Tilpat is a census town in Faridabad district in the Indian state of Haryana that comes under the Capital Region. It is dominated by Gaur Brahmins.

It also has the Tilpat 1 & 2 ranges of Indian Air Force on the banks of Yamuna. Tilpat is the main village of Tilpat 12 Khaap which dominantly led by Gaur Brahmin pradhaans/headmen by past. This traidition is also still present in this village. It was mentioned as Tilaprastha in Mahabharata.

==Demographics==
As of 2001 India census, Tilpat had a population of 6377. Males constitute 55% of the population and females 45%. Tilpat has an average literacy rate of 65%, higher than the national average of 59.5%: male literacy is 75%, and female literacy is 53%. In Tilpat, 18% of the population is under 6 years of age.

==History==
According to Hindu literature, Tilpat was one of the five villages demanded by the Pandavas for the sake of peace and to avert a disastrous war, Krishna proposed that if Hastinapura agreed to give the Pandavas only five villages named Indraprastha (Delhi), Svarnaprastha (Sonipat), Paniprastha (Panipat), Vyaghraprastha (Baghpat) and Tilaprastha (Tilpat), they would be satisfied and would make no more demands. Duryodhana vehemently refused, commenting that he would not part even with land as much as the point of a needle. This led to the Kurukshetra War, described in the Mahabharata.

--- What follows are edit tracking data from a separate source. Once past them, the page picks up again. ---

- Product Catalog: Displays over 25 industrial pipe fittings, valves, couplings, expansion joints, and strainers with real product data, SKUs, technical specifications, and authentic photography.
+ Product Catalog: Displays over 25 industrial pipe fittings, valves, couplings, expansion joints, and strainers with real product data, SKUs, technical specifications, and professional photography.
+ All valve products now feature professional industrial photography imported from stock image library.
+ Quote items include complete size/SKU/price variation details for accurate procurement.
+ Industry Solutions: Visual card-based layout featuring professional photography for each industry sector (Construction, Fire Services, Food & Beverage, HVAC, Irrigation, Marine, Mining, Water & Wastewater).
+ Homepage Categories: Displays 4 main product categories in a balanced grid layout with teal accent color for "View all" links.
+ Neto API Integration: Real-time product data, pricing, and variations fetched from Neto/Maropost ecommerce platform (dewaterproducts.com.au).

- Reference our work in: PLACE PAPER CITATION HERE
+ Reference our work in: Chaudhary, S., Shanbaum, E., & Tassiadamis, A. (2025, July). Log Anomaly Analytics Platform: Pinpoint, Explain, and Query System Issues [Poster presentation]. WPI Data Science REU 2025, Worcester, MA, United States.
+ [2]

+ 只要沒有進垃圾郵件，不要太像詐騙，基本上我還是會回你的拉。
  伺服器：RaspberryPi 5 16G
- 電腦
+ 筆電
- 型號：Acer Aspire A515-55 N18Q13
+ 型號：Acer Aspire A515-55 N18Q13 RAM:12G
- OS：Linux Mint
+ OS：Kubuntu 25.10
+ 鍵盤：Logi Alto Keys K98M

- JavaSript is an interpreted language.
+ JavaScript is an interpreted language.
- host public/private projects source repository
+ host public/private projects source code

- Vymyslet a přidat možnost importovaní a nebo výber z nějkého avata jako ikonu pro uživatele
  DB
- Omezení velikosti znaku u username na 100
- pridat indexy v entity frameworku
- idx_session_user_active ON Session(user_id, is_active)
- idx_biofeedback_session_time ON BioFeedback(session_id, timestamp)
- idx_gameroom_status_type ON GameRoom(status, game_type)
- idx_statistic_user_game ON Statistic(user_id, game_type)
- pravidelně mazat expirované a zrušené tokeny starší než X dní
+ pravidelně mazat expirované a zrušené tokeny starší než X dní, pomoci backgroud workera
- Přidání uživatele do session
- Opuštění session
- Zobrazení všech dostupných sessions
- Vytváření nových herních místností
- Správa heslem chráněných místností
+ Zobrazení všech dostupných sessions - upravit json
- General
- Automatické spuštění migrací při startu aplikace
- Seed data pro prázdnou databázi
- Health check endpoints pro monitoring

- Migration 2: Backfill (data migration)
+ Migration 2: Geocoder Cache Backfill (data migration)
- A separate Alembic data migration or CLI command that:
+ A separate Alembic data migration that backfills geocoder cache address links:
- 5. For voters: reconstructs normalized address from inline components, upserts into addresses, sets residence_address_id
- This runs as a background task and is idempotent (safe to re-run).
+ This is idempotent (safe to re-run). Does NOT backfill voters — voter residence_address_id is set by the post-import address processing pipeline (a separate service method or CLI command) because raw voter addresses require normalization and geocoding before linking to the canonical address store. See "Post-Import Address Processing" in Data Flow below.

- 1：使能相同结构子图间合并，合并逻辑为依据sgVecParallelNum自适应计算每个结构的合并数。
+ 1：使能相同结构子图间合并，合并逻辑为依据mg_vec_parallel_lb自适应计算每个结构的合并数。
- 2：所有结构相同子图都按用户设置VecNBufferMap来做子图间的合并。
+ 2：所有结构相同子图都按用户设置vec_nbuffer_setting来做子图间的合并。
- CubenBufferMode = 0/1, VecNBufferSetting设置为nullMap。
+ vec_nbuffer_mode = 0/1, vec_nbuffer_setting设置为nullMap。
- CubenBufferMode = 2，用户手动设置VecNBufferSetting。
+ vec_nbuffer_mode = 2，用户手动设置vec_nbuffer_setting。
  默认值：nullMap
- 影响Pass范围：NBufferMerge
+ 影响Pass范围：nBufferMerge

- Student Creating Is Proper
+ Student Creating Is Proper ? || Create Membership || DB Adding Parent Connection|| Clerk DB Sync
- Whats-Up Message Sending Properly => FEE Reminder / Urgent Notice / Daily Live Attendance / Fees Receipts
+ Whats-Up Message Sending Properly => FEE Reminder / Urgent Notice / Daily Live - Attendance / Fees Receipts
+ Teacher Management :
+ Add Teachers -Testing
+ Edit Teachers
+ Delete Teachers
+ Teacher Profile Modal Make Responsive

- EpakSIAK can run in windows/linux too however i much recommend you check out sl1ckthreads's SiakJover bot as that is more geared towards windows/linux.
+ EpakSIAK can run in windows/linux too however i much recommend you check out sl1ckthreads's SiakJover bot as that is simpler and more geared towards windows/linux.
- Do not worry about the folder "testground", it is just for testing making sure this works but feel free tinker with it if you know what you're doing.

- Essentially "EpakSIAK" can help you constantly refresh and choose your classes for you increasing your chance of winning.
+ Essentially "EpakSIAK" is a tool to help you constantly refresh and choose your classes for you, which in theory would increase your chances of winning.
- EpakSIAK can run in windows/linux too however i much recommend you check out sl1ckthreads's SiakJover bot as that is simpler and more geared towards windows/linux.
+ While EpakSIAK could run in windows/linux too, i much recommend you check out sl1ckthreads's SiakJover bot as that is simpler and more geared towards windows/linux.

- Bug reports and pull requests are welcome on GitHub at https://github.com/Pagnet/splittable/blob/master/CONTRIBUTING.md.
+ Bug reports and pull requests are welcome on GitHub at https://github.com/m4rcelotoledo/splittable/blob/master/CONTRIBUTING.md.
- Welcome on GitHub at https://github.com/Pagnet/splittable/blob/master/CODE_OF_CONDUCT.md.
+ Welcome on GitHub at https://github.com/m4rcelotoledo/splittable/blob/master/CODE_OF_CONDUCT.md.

Tilpat is listed in the Ain-i-Akbari as a pargana under Delhi sarkar, producing a revenue of 3,077,913 dams for the imperial treasury and supplying a force of 400 infantry and 40 cavalry. It had a brick fort at the time which was also mentioned and was held by Brahmins, Rajputs and Gurjars.

At the time of the Mughal emperor Aurangzeb in the year 1600, Tilpat was called Tilpat Garhi.

==Issues==
In May 2018, Delhi High Court asked the government to ensure to protect the Tilpat 1 & 2 ranges of IAF on the banks of Yamuna river from the illegal sand mining.